What is required:
Below are some records. Return exactly the lines from the one with "Azospirillum isscasi C340-1" to the one with "AVERAGE | Label_regression: 883.22 -> 629.36", and nothing else.

Before-and-after change records
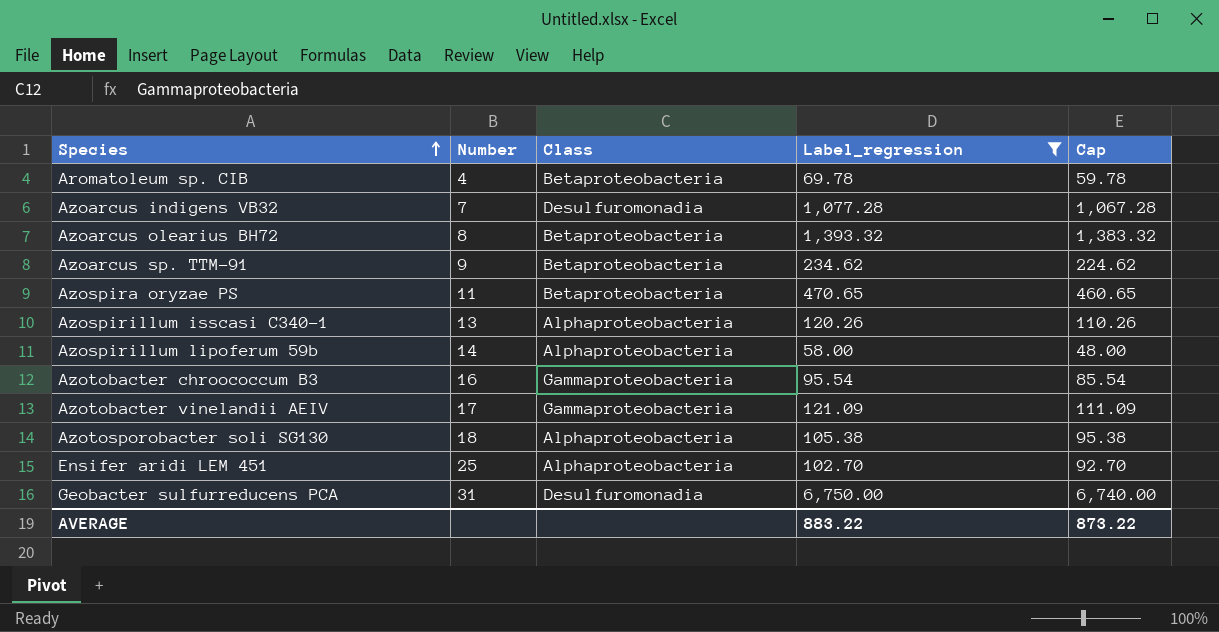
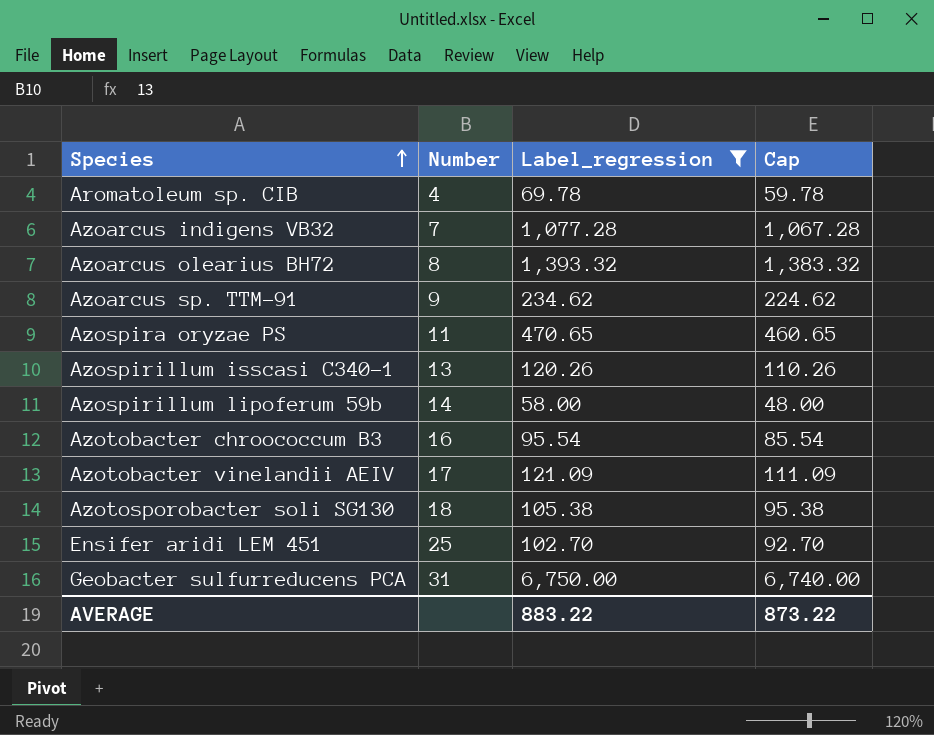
column Class | position: 3 -> none

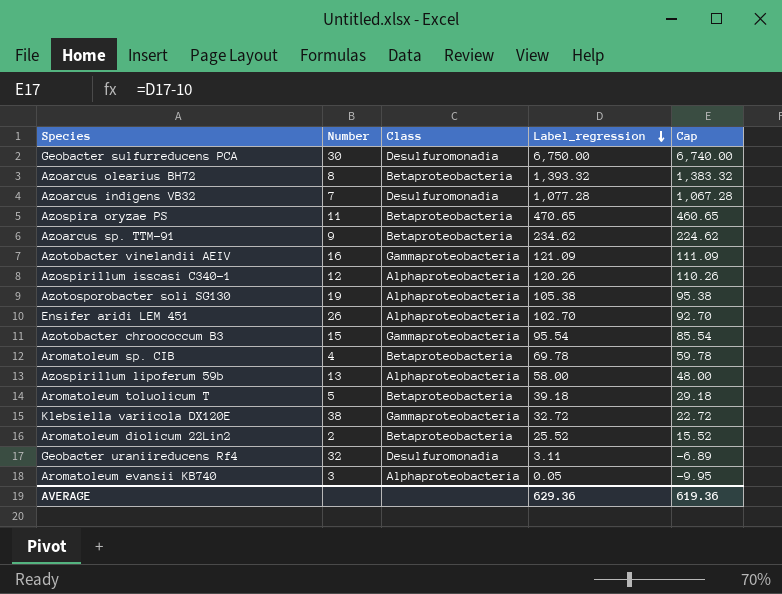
filter: Label_regression >= 58.00 -> none
row order: Species ascending -> Label_regression descending
column Class | position: none -> 3
Geobacter sulfurreducens PCA | Number: 31 -> 30
Azotobacter vinelandii AEIV | Number: 17 -> 16
Azospirillum isscasi C340-1 | Number: 13 -> 12
Azotosporobacter soli SG130 | Number: 18 -> 19
Ensifer aridi LEM 451 | Number: 25 -> 26
Azotobacter chroococcum B3 | Number: 16 -> 15
Azospirillum lipoferum 59b | Number: 14 -> 13
AVERAGE | Label_regression: 883.22 -> 629.36
AVERAGE | Cap: 873.22 -> 619.36

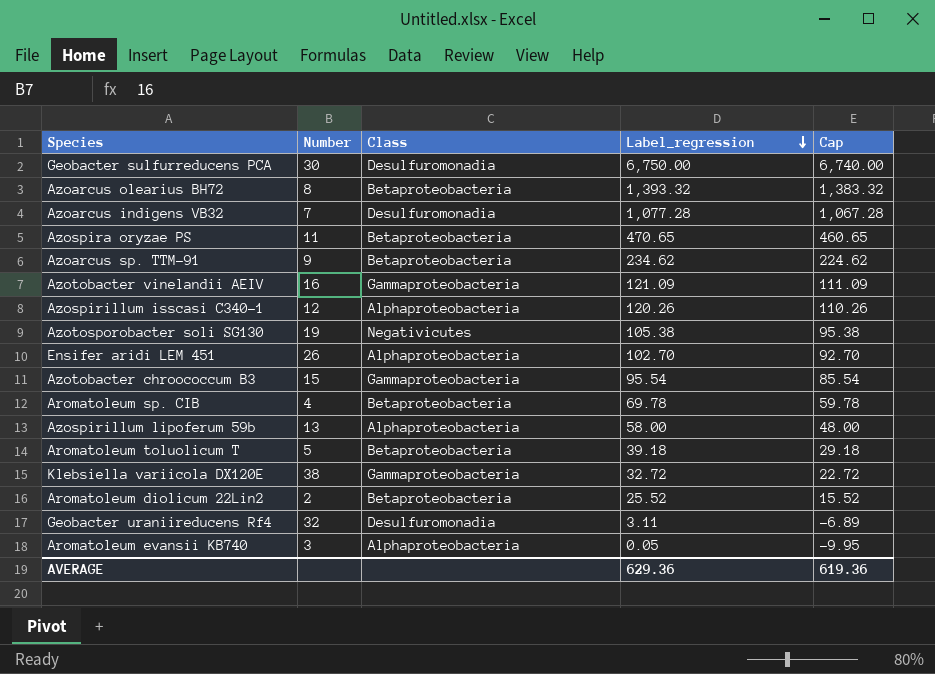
Azotosporobacter soli SG130 | Class: Alphaproteobacteria -> Negativicutes

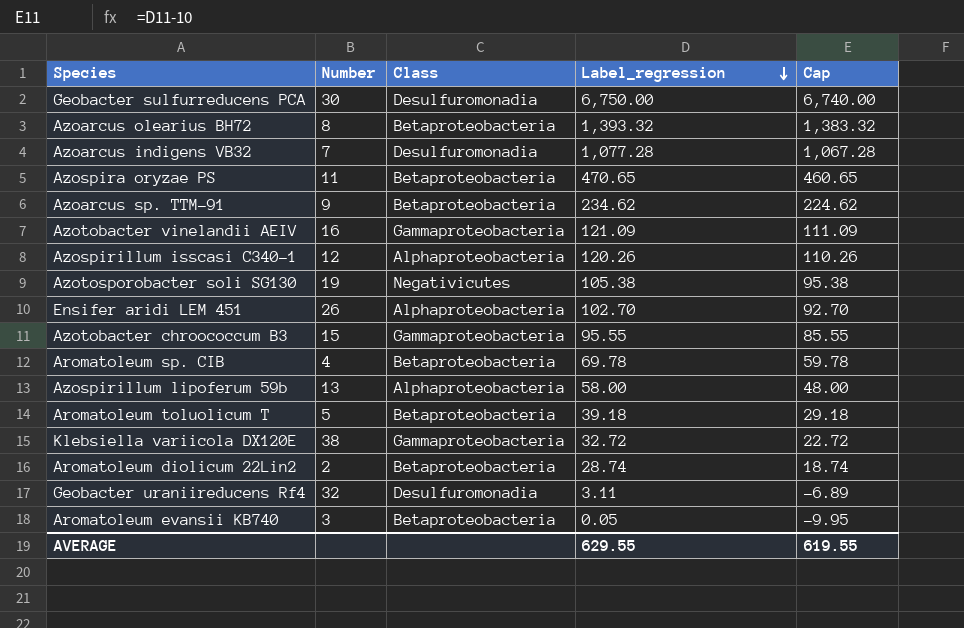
Azotobacter chroococcum B3 | Label_regression: 95.54 -> 95.55
Azotobacter chroococcum B3 | Cap: 85.54 -> 85.55
Aromatoleum diolicum 22Lin2 | Label_regression: 25.52 -> 28.74
Aromatoleum diolicum 22Lin2 | Cap: 15.52 -> 18.74
Aromatoleum evansii KB740 | Class: Alphaproteobacteria -> Betaproteobacteria
AVERAGE | Label_regression: 629.36 -> 629.55
AVERAGE | Cap: 619.36 -> 619.55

Answer area:
Azospirillum isscasi C340-1 | Number: 13 -> 12
Azotosporobacter soli SG130 | Number: 18 -> 19
Ensifer aridi LEM 451 | Number: 25 -> 26
Azotobacter chroococcum B3 | Number: 16 -> 15
Azospirillum lipoferum 59b | Number: 14 -> 13
AVERAGE | Label_regression: 883.22 -> 629.36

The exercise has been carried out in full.